Trade and Industry Minister Rob Davies. Picture: TREVOR SAMSON
Rob Davies. Picture: TREVOR SAMSON

TRADE and Industry Minister Rob Davies trumpeted the findings of the UN Conference on Trade and Development’s (Unctad’s) world investment report, when it showed that foreign direct investment (FDI) into SA had jumped in 2013.

The minister is unlikely to be as keen to draw attention to the Unctad survey this year.

In 2013, FDI into SA had doubled to more than $8bn. In 2015, it plummeted to just $1.7bn, from $5.7bn in 2014.

Then foreign companies were investing more into SA than SA companies were investing abroad. In 2015, the Unctad report shows, South African companies’ outward FDI fell to $5.3bn, but the net effect was still a very sizeable outward flow.

The Unctad breakdowns are somewhat more encouraging, because they show an encouraging increase in greenfields investment in new facilities and equipment, rather than merger and acquisition activity.
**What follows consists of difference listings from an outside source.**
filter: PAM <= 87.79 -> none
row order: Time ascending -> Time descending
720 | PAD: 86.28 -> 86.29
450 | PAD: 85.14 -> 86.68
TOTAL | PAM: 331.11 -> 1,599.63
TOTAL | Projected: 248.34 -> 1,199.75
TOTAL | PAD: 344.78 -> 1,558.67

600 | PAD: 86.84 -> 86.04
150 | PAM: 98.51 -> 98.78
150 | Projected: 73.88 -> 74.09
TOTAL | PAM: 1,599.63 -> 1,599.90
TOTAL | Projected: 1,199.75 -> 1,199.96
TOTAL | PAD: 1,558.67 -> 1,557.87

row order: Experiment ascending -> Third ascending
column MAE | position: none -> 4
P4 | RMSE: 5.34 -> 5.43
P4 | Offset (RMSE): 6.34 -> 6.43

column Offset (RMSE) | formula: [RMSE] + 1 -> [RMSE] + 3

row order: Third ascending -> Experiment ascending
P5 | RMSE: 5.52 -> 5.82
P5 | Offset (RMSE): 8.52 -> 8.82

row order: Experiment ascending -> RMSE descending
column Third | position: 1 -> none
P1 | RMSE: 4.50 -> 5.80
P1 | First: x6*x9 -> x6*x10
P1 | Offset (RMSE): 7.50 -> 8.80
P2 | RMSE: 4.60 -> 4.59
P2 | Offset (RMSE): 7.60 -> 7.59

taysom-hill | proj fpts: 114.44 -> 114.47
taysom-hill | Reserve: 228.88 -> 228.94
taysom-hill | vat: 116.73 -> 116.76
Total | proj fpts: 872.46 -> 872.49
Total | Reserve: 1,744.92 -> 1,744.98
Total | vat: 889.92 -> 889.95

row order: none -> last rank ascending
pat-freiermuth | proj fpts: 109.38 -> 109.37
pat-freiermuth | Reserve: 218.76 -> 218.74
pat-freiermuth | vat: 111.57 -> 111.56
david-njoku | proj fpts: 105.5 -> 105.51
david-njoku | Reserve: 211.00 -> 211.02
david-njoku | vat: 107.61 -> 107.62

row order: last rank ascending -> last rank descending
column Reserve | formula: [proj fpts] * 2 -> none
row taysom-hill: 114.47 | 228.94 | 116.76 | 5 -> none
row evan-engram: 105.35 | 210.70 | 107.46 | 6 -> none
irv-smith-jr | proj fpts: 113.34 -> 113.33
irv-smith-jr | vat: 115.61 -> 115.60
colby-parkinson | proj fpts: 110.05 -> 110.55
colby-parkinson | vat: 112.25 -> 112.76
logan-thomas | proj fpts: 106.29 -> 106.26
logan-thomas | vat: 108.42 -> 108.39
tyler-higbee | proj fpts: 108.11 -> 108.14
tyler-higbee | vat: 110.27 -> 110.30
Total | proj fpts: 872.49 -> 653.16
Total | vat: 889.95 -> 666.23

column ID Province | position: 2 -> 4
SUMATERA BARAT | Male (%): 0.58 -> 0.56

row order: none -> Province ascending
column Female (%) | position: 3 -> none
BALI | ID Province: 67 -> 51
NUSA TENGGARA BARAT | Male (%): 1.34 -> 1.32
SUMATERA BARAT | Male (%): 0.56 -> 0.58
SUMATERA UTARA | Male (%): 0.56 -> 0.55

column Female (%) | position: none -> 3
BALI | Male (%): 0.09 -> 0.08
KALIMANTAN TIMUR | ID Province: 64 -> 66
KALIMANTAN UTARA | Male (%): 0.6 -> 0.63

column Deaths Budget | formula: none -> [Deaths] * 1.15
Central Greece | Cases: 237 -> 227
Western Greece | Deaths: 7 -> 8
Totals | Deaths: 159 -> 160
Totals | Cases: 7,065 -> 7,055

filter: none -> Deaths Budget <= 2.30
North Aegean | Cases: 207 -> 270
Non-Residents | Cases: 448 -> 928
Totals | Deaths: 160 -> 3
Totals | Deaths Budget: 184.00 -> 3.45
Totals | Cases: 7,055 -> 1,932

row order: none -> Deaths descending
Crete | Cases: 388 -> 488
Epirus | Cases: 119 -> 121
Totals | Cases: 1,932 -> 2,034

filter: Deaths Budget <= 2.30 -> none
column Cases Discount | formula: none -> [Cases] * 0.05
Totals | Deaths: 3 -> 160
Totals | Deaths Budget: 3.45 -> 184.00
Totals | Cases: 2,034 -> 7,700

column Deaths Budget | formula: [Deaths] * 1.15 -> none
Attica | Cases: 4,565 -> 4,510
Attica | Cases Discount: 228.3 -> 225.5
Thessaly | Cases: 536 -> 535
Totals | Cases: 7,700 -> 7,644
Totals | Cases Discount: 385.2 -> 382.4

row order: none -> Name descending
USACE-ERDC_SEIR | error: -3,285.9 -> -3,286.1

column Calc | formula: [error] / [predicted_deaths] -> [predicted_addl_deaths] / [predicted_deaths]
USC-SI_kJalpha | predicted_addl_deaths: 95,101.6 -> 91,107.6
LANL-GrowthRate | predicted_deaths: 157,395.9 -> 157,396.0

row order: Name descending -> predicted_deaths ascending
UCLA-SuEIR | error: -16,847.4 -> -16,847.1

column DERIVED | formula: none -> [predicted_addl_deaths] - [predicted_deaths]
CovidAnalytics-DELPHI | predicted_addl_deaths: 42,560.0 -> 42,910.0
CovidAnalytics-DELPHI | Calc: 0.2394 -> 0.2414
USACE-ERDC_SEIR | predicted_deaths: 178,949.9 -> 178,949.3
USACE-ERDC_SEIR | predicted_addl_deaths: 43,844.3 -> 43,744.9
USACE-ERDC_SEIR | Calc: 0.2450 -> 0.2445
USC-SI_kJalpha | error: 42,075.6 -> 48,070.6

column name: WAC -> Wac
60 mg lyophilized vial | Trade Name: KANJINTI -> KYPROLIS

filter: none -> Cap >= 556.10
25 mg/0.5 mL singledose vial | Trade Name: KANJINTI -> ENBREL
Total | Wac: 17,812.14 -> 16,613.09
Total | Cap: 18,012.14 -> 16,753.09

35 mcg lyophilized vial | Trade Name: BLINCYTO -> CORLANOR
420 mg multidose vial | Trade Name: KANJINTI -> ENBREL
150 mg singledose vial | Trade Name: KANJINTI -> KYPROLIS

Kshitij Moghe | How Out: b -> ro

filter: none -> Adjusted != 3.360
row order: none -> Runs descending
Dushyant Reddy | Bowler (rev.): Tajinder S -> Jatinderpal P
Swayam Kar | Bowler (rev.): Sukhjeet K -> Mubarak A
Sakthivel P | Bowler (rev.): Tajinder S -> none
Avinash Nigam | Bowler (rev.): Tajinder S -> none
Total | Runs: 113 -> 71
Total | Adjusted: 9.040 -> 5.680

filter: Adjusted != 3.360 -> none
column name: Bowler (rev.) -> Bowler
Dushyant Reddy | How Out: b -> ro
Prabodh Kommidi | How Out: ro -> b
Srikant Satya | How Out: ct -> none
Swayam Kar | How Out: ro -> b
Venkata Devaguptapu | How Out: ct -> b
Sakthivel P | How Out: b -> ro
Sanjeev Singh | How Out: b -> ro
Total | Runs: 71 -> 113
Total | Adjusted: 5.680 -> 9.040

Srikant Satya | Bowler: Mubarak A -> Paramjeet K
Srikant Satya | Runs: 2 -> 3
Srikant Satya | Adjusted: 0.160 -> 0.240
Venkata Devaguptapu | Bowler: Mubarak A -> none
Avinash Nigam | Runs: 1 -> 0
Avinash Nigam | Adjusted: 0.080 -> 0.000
Greenfields projects by foreign companies in SA increased to $4.8bn in 2015, from a pre-financial crisis average of $3.4bn.

But the bottom line is that SA is losing market share as a destination for FDI.

Its chunk has fallen in a year in which Unctad reports a strong recovery, with global FDI flows jumping 38% to their highest levels since the global financial crisis.

It reports, too, that while more than half of this went to developed economies, especially the US and in Europe, developing economies saw their FDI inflows hit a new high.

Depressingly, the rest of Africa was not among the beneficiaries, and SA was not the only loser as inward flows to the continent fell 7%.

But SA’s problem is a particularly acute one given that it is not only foreigners who are not willing to put their money here — it is domestic companies too.

Reserve Bank figures show that private sector investment contracted in 2015 in real terms. In essence, corporate SA is not investing more than it has to maintain existing capacity — but it is continuing to expand into other markets, mostly outside of Africa, at a fairly rapid rate.

The reluctance by locals to invest in the domestic economy is matched by that of foreigners. And who could blame them?

SA’s economic growth rate is expected to be close to zero this year.

Few expect the economy to get back even to 2% growth in the next couple of years. And almost everyone is agreed that in the absence of deep structural reforms that would make the economy more competitive and productive, growth is unlikely to pick up in a meaningful way even in the medium term.

That does not make for a very dynamic market into which investors would make long-term investments.

What makes the environment unattractive is the policy and political uncertainty that has become characteristic of the country.

SA’s sophisticated financial markets continue to make it an attractive destination for "hot money" portfolio flows into stocks and bonds.

But investors cannot be expected to commit long-term money to greenfields projects or acquisitions in SA in the absence of clarity about issues such as mining and empowerment legislation.

Nor can they be confident of a level playing field when allegations of state capture and corruption predominate.

Rating agencies, such as S&P Global Ratings, have provided SA with a roadmap of the kinds of changes that are needed if investors and rating agencies are to take us more seriously as an investment destination.

That includes sorting out the mining charter and labour relations regime, and bringing more cohesion to government economic policy.

We could add other items to the list. The bottom line is that if SA wants to woo investors, it needs to make itself more attractive.